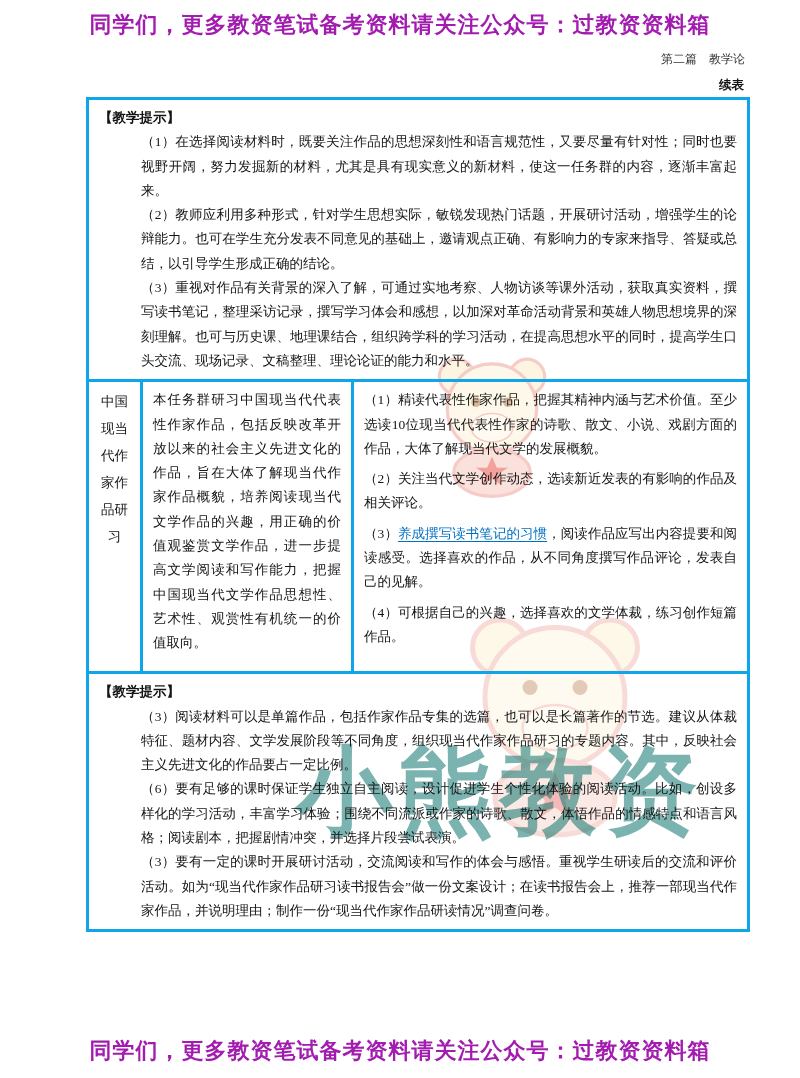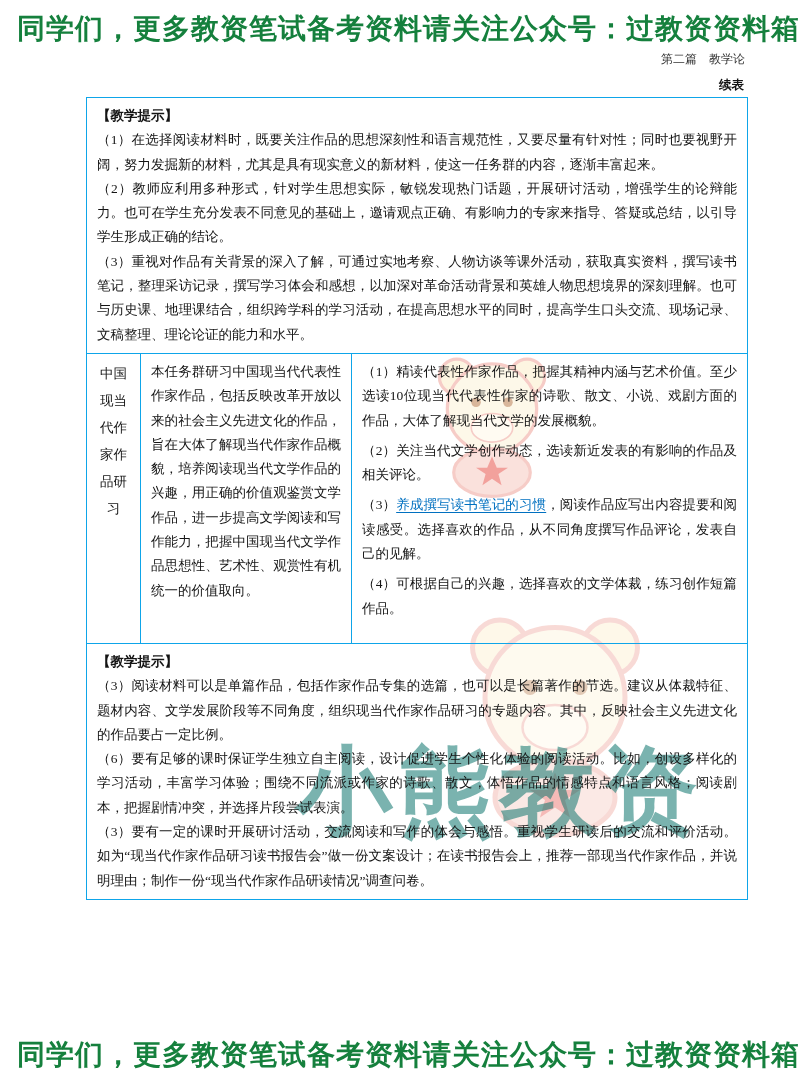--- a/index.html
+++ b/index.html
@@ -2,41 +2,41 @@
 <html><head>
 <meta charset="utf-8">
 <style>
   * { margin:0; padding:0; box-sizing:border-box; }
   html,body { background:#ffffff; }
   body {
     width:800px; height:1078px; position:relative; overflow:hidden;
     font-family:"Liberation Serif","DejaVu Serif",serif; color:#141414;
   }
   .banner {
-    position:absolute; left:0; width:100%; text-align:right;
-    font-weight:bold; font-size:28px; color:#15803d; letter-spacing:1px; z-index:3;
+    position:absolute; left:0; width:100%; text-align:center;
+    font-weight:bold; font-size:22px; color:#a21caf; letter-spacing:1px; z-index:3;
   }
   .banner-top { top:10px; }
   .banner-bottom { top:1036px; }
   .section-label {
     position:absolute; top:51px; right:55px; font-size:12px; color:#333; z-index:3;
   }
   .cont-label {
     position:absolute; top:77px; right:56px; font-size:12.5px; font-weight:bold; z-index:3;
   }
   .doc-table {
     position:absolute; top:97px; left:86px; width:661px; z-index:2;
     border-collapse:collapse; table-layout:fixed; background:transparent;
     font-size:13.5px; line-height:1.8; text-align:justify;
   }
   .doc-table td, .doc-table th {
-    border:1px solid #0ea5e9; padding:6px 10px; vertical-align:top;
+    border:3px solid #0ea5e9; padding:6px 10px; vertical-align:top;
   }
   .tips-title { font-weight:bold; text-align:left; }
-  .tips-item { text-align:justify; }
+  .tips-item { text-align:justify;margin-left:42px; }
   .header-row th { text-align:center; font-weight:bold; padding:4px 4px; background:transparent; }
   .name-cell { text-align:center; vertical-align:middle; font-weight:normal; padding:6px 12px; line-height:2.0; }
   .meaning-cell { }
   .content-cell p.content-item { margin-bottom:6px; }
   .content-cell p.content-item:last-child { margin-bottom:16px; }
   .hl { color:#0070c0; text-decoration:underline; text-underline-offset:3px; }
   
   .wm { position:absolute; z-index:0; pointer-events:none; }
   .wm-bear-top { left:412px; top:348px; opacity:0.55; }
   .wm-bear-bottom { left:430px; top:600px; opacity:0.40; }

....

Activity: Counting only lines that contain "opacity", say how many there are in the material above, and add nothing.

Answer: 2